Once the law existed in codified form, however, the law itself was able to replace the scholars as the source of authority. Codification took from the scholars their all-important claim to have the final say over the content of the law and transferred that power to the state. To placate the scholars, the government kept the Shariah courts running but restricted them to handling family-law matters. This strategy paralleled the British colonial approach of allowing religious courts to handle matters of personal status. Today, in countries as far apart as Kenya and Pakistan, Shariah courts still administer family law — a small subset of their original historical jurisdiction.
Codification signaled the death knell for the scholarly class, but it did not destroy the balance of powers on its own. Promulgated in 1876, the Ottoman constitution created a legislature composed of two lawmaking bodies — one elected, one appointed by the sultan. This amounted to the first democratic institution in the Muslim world; had it established itself, it might have popularized the notion that the people represent the ultimate source of legal authority. Then the legislature could have replaced the scholars as the institutional balance to the executive.
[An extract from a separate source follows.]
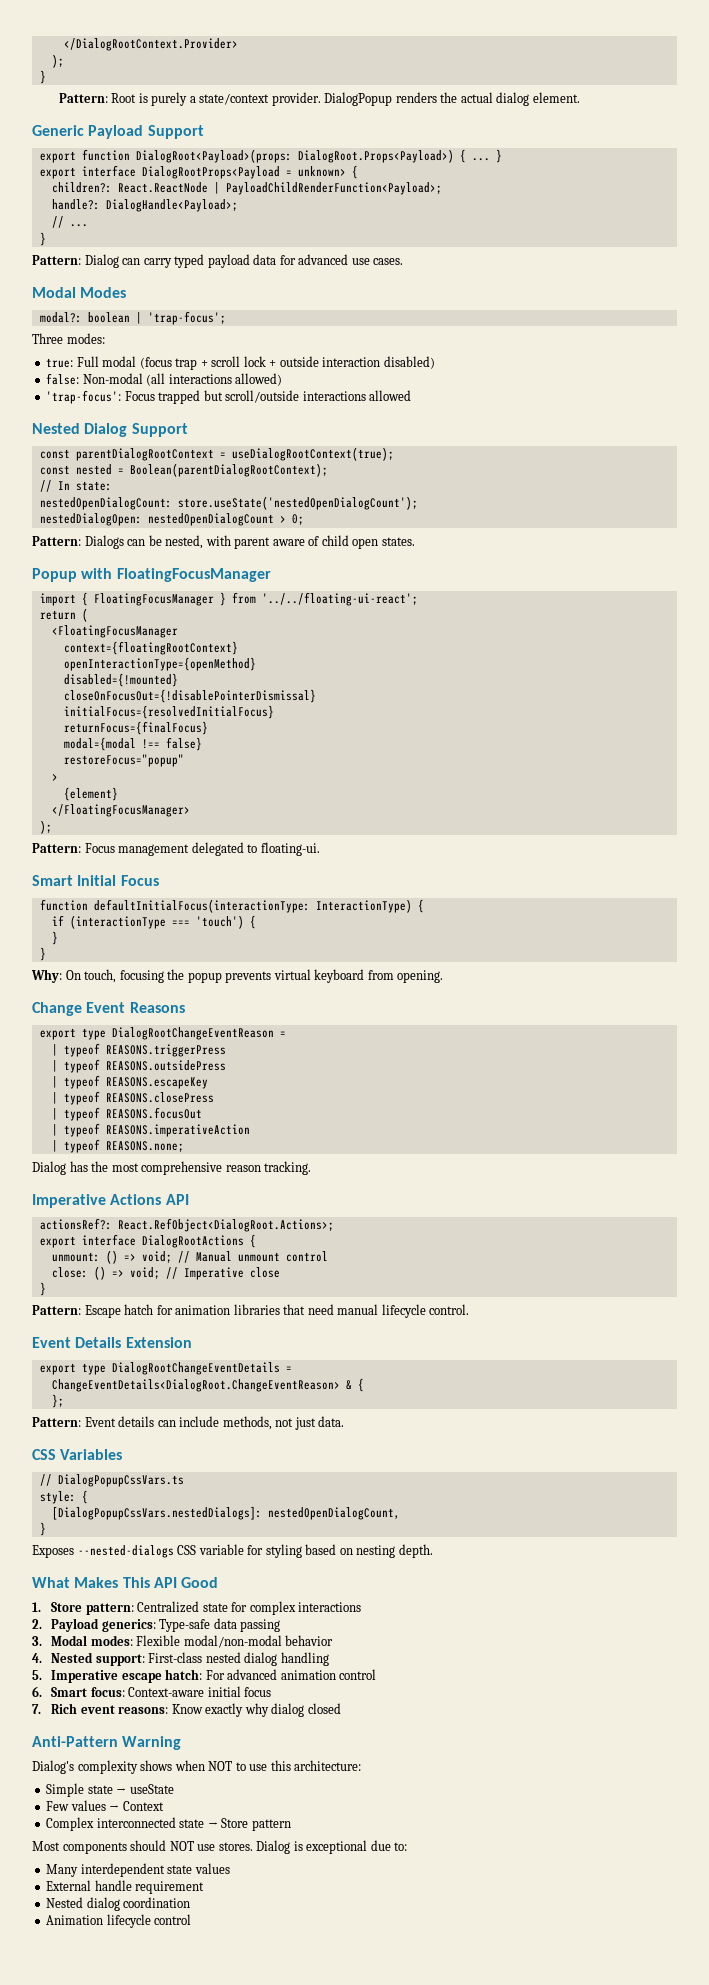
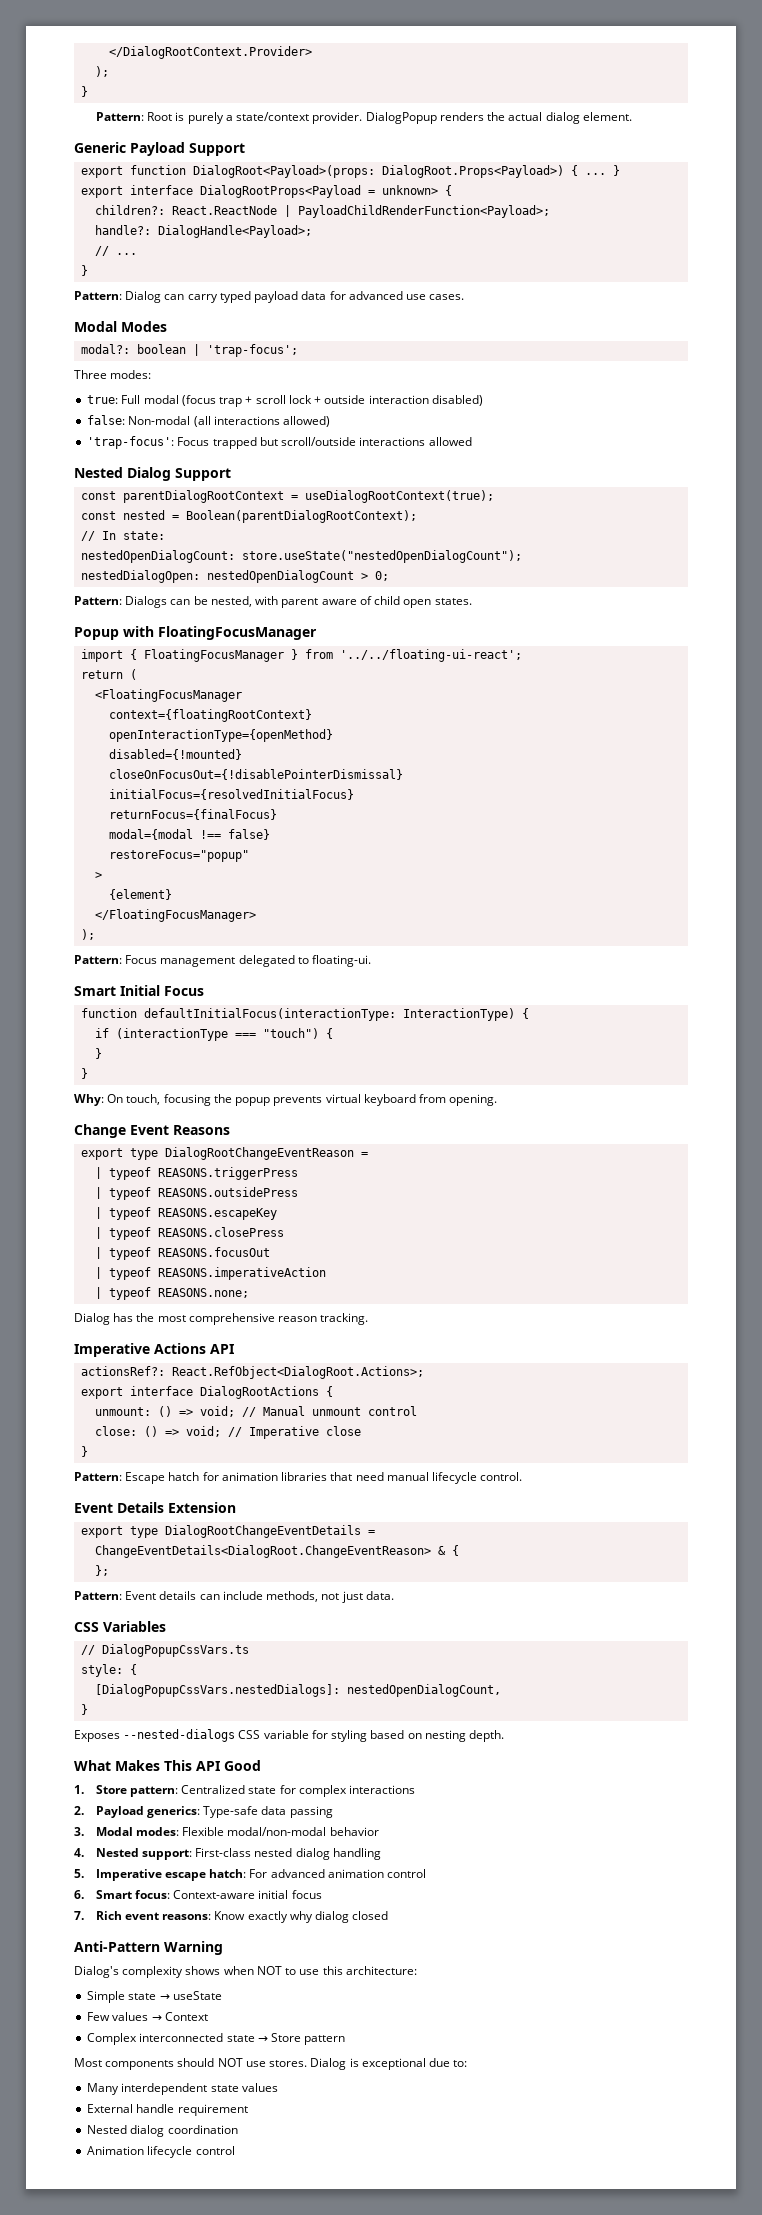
- nestedOpenDialogCount: store.useState('nestedOpenDialogCount');
+ nestedOpenDialogCount: store.useState("nestedOpenDialogCount");
- if (interactionType === 'touch') {
+ if (interactionType === "touch") {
But that was not to be. Less than a year after the legislature first met, Sultan Abdulhamid II suspended its operation — and for good measure, he suspended the constitution the following year. Yet the sultan did not restore the scholars to the position they once occupied. With the scholars out of the way and no legislature to replace them, the sultan found himself in the position of near-absolute ruler. This arrangement set the pattern for government in the Muslim world after the Ottoman empire fell. Law became a tool of the ruler, not an authority over him. What followed, perhaps unsurprisingly, was dictatorship and other forms of executive dominance — the state of affairs confronted by the Islamists who seek to restore Shariah.
A Democratic Shariah?
The Islamists today, partly out of realism, partly because they are rarely scholars themselves, seem to have little interest in restoring the scholars to their old role as the constitutional balance to the executive. The Islamist movement, like other modern ideologies, seeks to capture the existing state and then transform society through the tools of modern government. Its vision for bringing Shariah to bear therefore incorporates two common features of modern government: the legislature and the constitution.
The mainstream Sunni Islamist position, found, for example, in the electoral platforms of the Muslim Brotherhood in Egypt and the Justice and Development Party in Morocco, is that an elected legislature should draft and pass laws that are consistent with the spirit of Islamic law. On questions where Islamic law does not provide clear direction, the democratically chosen legislature is supposed to use its discretion to adopt laws infused by Islamic values.
The result is a profound change in the theoretical structure underlying Islamic law: Shariah is democratized in that its care is given to a popularly elected legislature. In Iraq, for example, where the constitution declares Shariah to be “the source of law,” it is in principle up to the National Assembly to pass laws that reflect its spirit.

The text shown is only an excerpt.